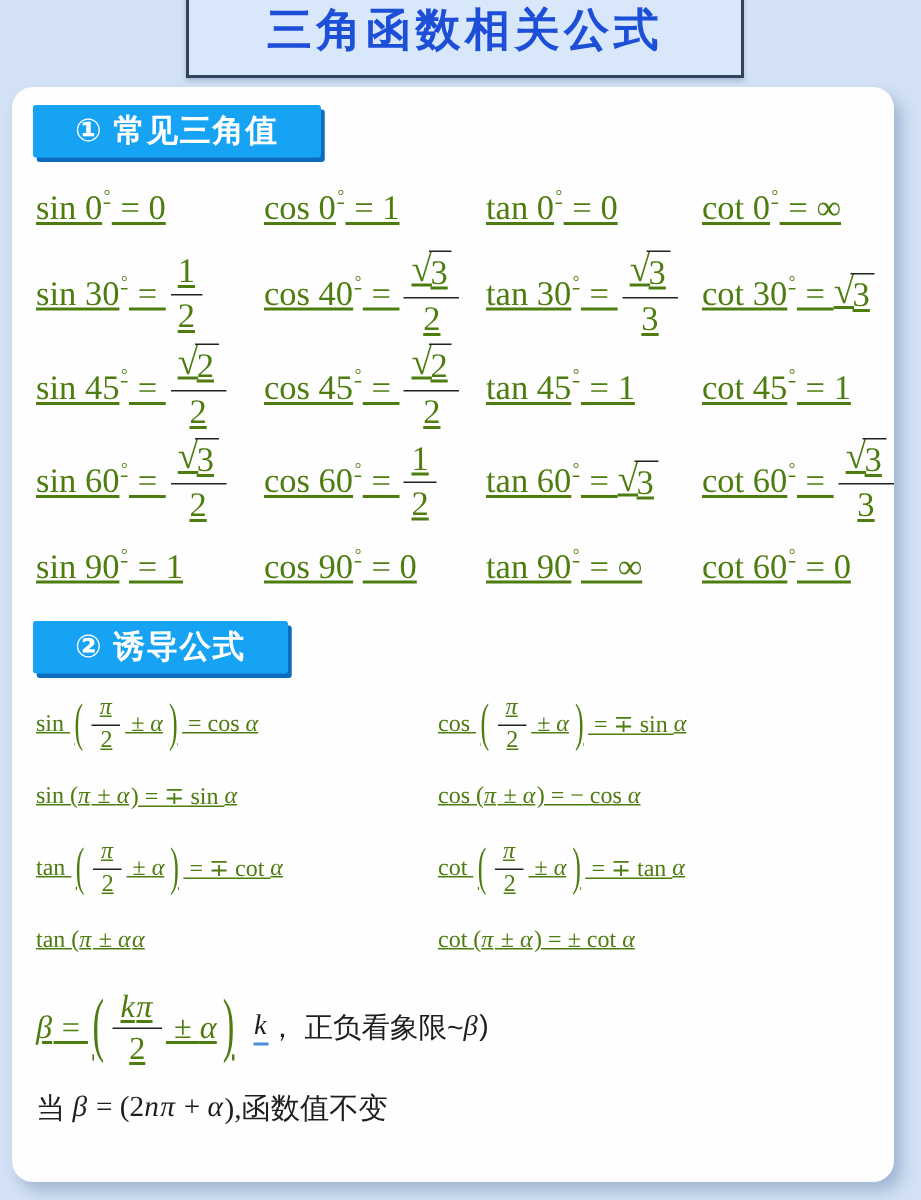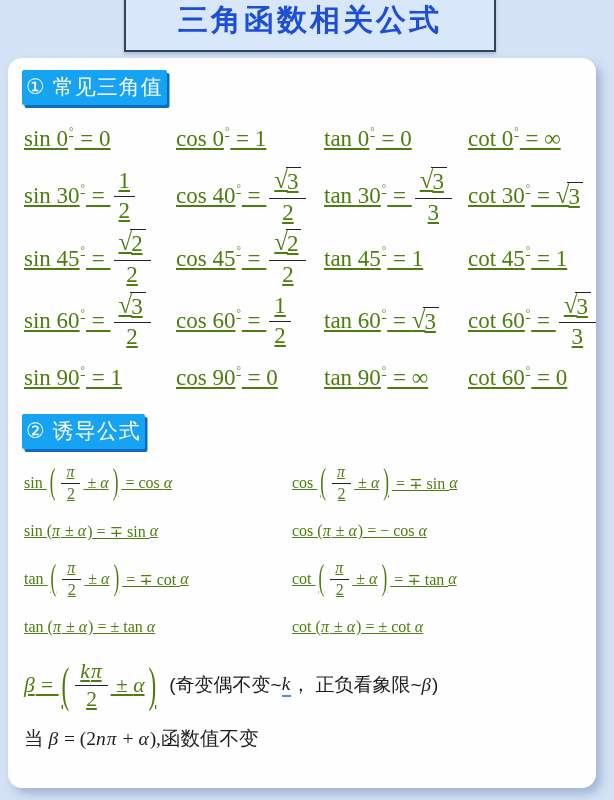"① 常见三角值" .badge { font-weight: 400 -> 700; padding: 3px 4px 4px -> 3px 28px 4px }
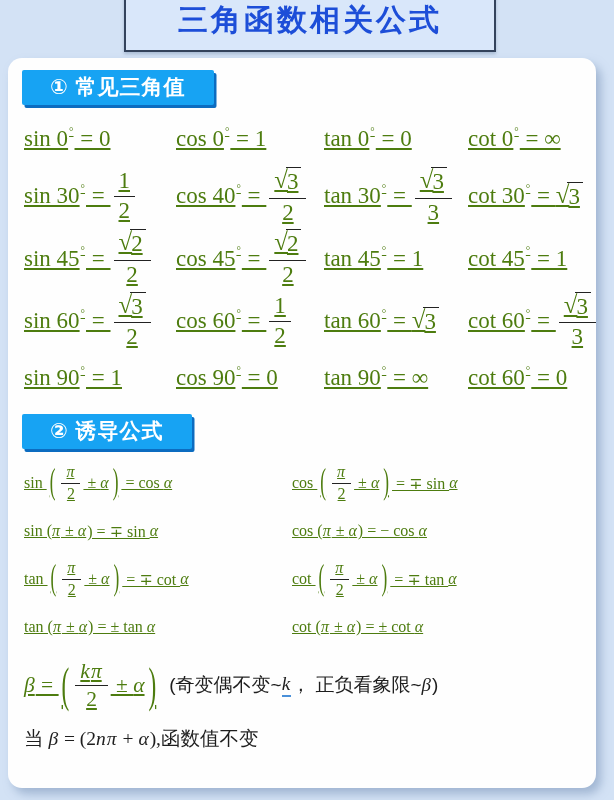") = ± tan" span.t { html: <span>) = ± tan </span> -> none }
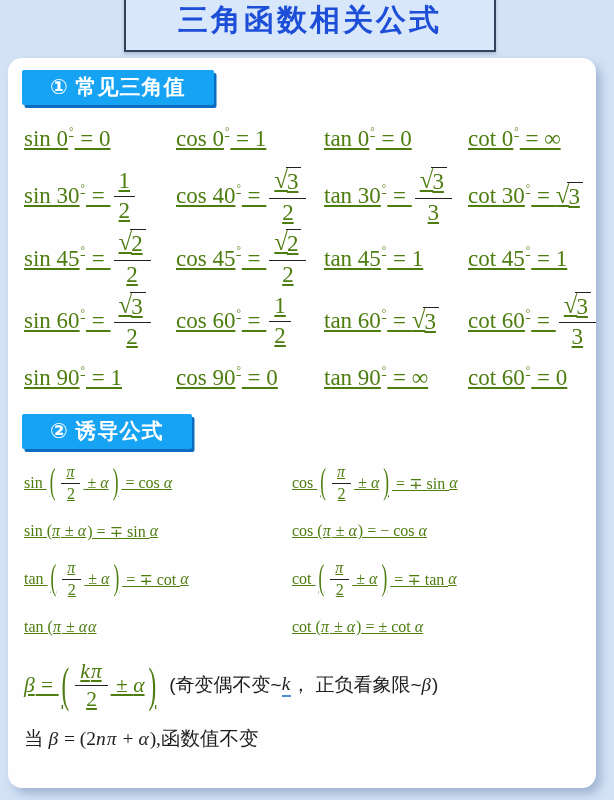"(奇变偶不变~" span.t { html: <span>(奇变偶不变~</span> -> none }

* * *

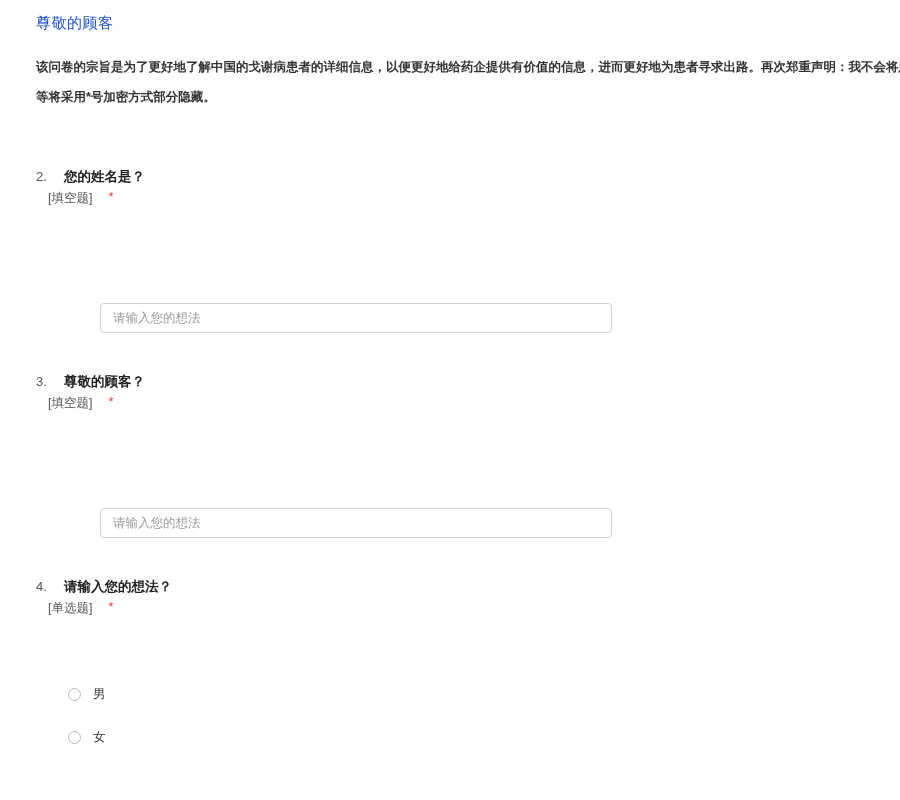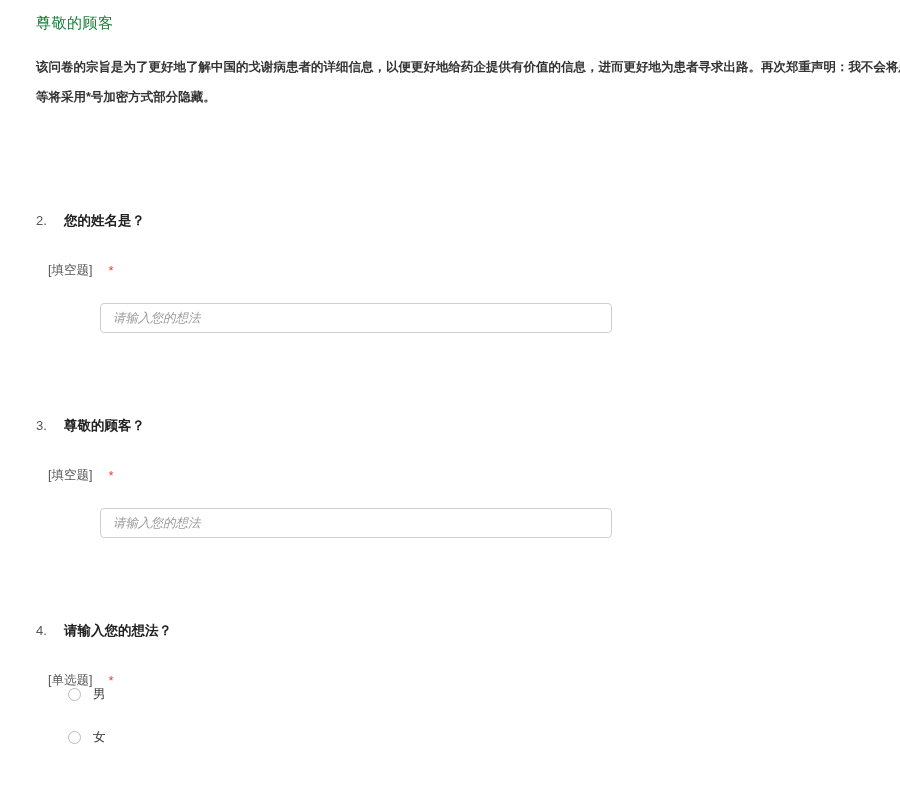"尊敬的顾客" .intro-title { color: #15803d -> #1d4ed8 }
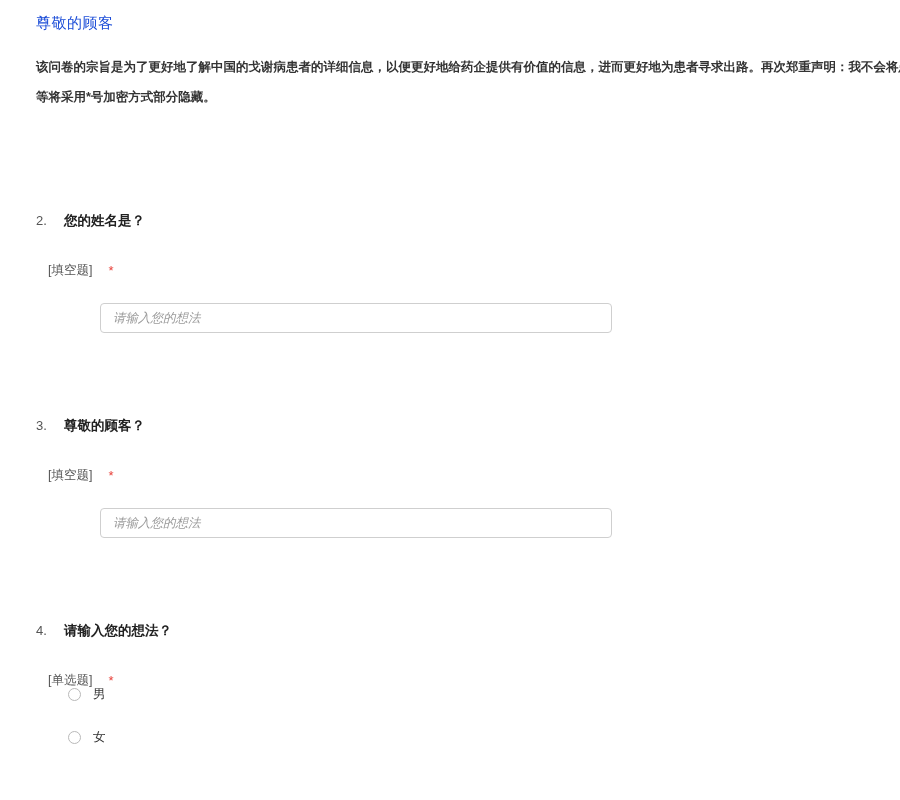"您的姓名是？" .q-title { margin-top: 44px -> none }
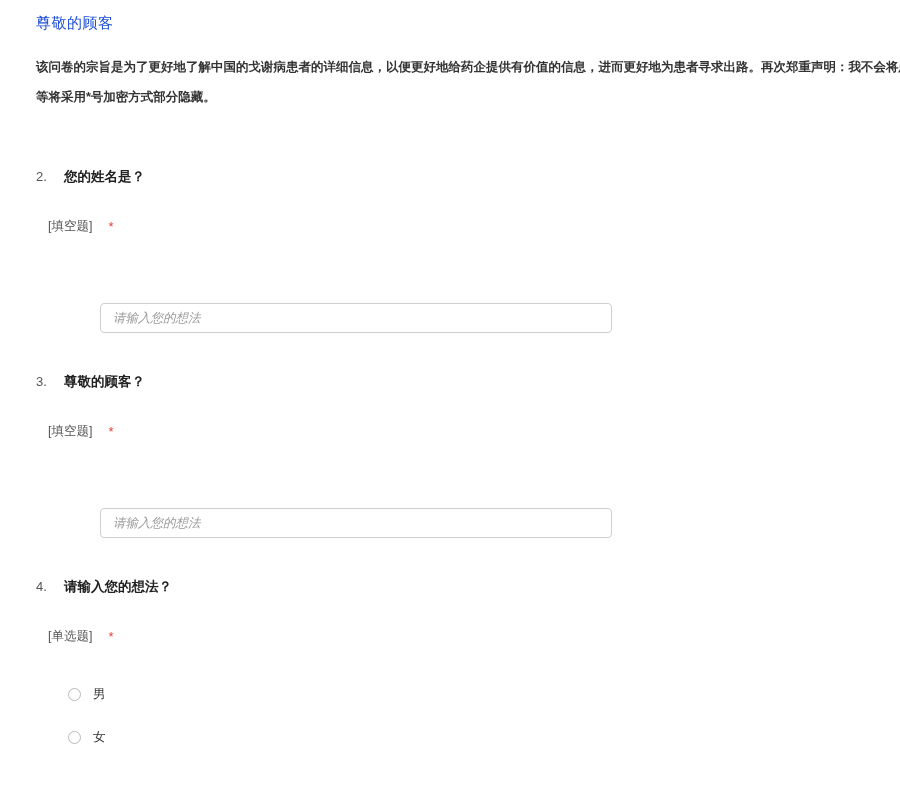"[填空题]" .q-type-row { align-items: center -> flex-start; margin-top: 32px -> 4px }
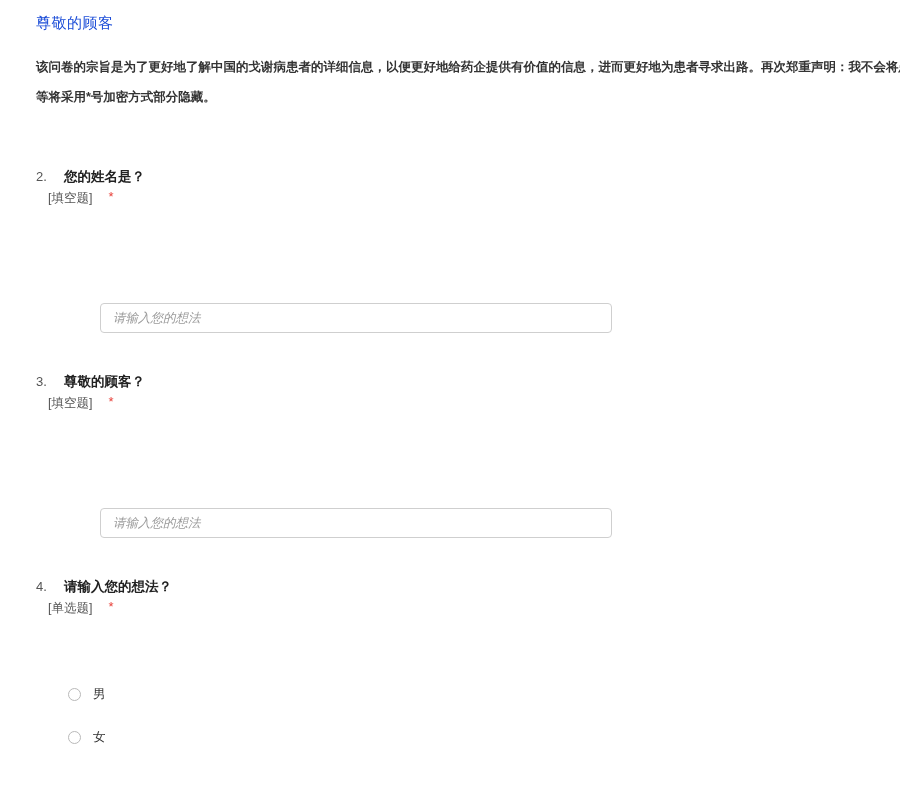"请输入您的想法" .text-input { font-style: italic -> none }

» What this task involves
In the records above, copy exactly everything from the line that has "margin-top: 44px ->" down to the line that has "font-style: italic ->", both ends included, and leave out the pictures.

» Exercise response
"您的姓名是？" .q-title { margin-top: 44px -> none }
"[填空题]" .q-type-row { align-items: center -> flex-start; margin-top: 32px -> 4px }
"请输入您的想法" .text-input { font-style: italic -> none }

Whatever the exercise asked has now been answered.